When data are not readily available, companies face potentially disastrous losses. Data backup and recovery procedures are critical in all database installations and the DBA must ensure that the data in the database can be fully recovered in case of either physical data loss or loss of database integrity. The backup and recovery measures/plans must include at least some of the following: Periodic data and application backup, proper backup identification, convenient and safe backup storage, physical protection of both hardware and software, personal access control to the software of a database installation, and insurance coverage for the data in the database where possible or available. Furthermore, data recovery and contingency plans must be thoroughly tested and evaluation, and practiced frequently. Since a backup and recovery program is not likely to cover all components of the database system, appropriate priorities must be established concerning the nature and extent of the data recovery process (Connolly & Begg, 2002).

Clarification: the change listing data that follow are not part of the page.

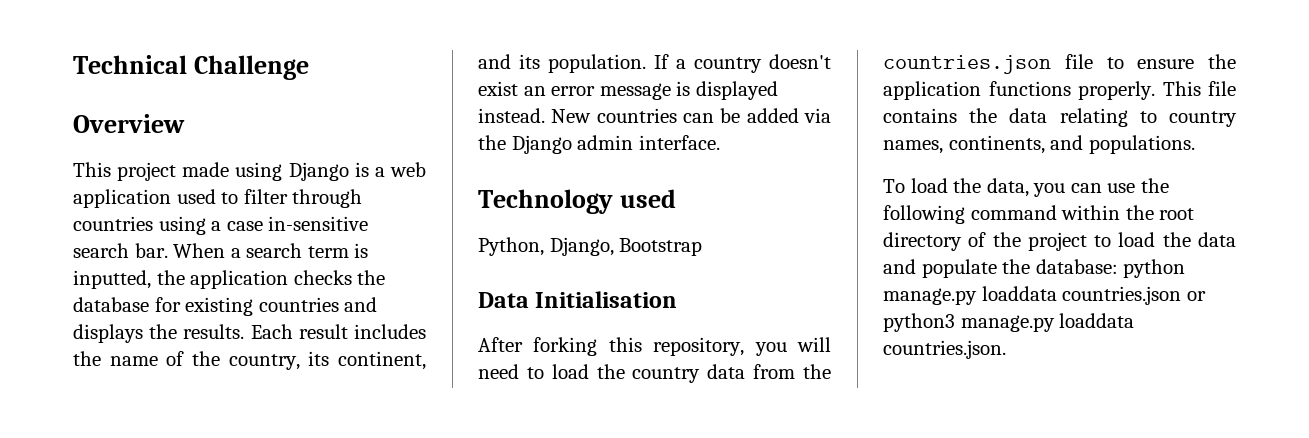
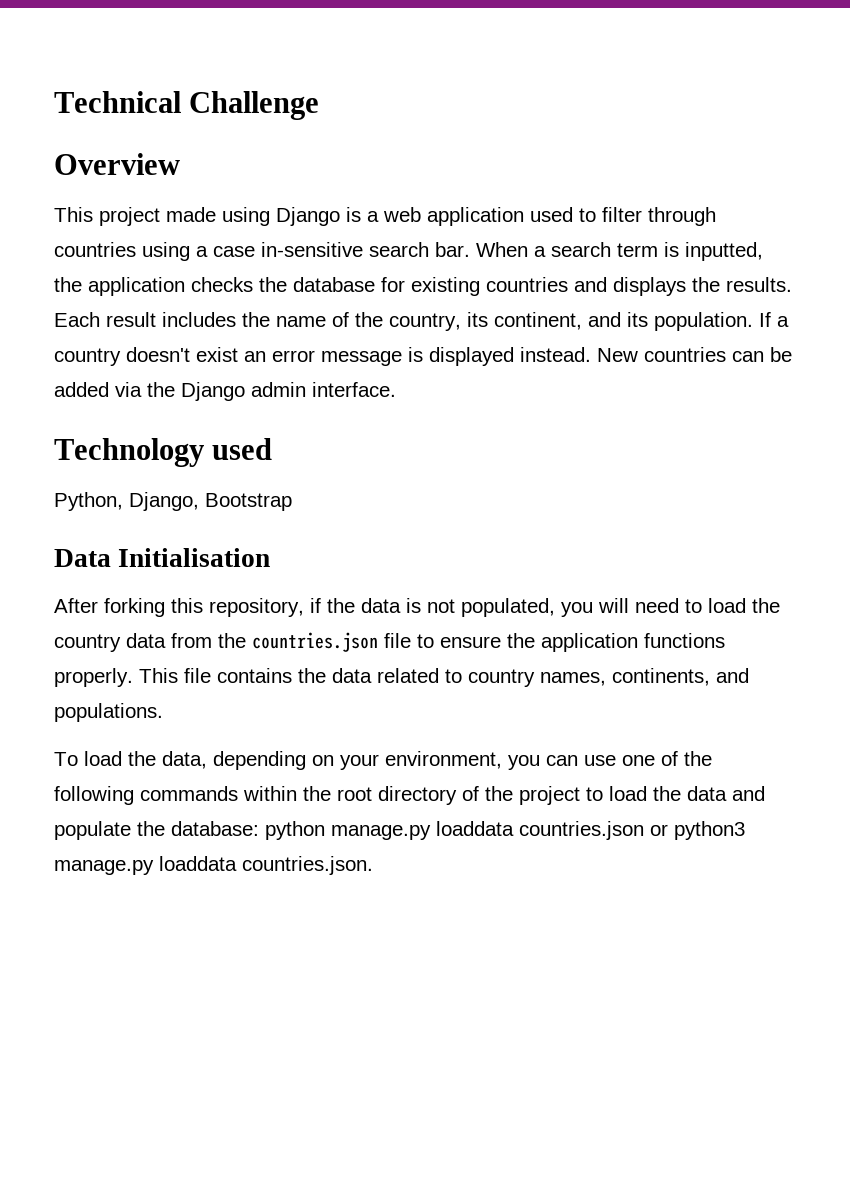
- After forking this repository, you will need to load the country data from the countries.json file to ensure the application functions properly.
+ After forking this repository, if the data is not populated, you will need to load the country data from the countries.json file to ensure the application functions properly.
- This file contains the data relating to country names, continents, and populations.
+ This file contains the data related to country names, continents, and populations.
- To load the data, you can use the following command within the root directory of the project to load the data and populate the database: python manage.py loaddata countries.json or python3 manage.py loaddata countries.json.
+ To load the data, depending on your environment, you can use one of the following commands within the root directory of the project to load the data and populate the database: python manage.py loaddata countries.json or python3 manage.py loaddata countries.json.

Before we proceed, lets take a brief look at the evolution of Oracle’s backup and recovery management system. The history of backup and recovery can be traced from the time of the traditional operating systems’ (O/S) backup and recovery. This applies to all versions of Oracle and you can for example use the dd or tar command in Unix to create O/S backups. Then Oracle’s Enterprise Backup Utility (EDU), which was developed by Unix porting group, was introduced in Oracle7 followed by Recovery Manager (RMAN) in Oracle8. Enterprise Backup Utility (EBU) is a high performance interface for backing up Oracle7 databases. To manage database backups using EDU, a database is registered in the EBU catalog.  EDU also referred to as Oracle Enterprise Backup Utility (OEBU) defined the Oracle Secure Backup (SBT) interface used by RMAN today.

EDU’s disadvantage was that it took long to backup. Oracle also uses the Export/Import Utility for backup and recovery to export data and import it back during database restoration process. RMAN is superior to its predecessors and has its own language to interact with the database and scripts can be written for common operations. Then RMAN parses and executes the language. RMAN generates PL/SQL blocks using templates defined in recover.bsq and execute the blocks using non-blocking Oracle Call Interface (OCI) calls (Cooksey & Nanda).

Other backup and recovery approaches include physical standby and logical databases that used to replace the primary database in seconds during times of data catastrophe. In addition, Oracle has also introduced the more enhanced Oracle Secure Backup (OSB). This oracle backup feature is a highly scalable, centralized tape backup management solution that provides data protection the Oracle database management system. OSB administered through Oracle Enterprise Manager or obtool command-line, and makes it easy to use RMAN to backup directly to tape library (Oracle User Guide). This was probably introduced to offer a free alternative to the costly the media management layer/library (MML).

Other backup and recovery tools that have been integrated to backup and recovery software management systems with Oracle’s RMAN and EDU include: Veritas NetBackup, ManageIT Backup and Recovry, HP OMNIBACK II, EMC NetWorker, and so forth (Kuhn et al 2007, Oracle User Guide). The mean time between failures (MTBF), which is a basic measure of system reliability, can be applied when selecting the most durable and dependable backup and recovery technology with high availability for your company’s database management system. All these tools provide some sort of security policy to ensure that data is secure by enforcing passwords rules, encryption, and signing privileges. 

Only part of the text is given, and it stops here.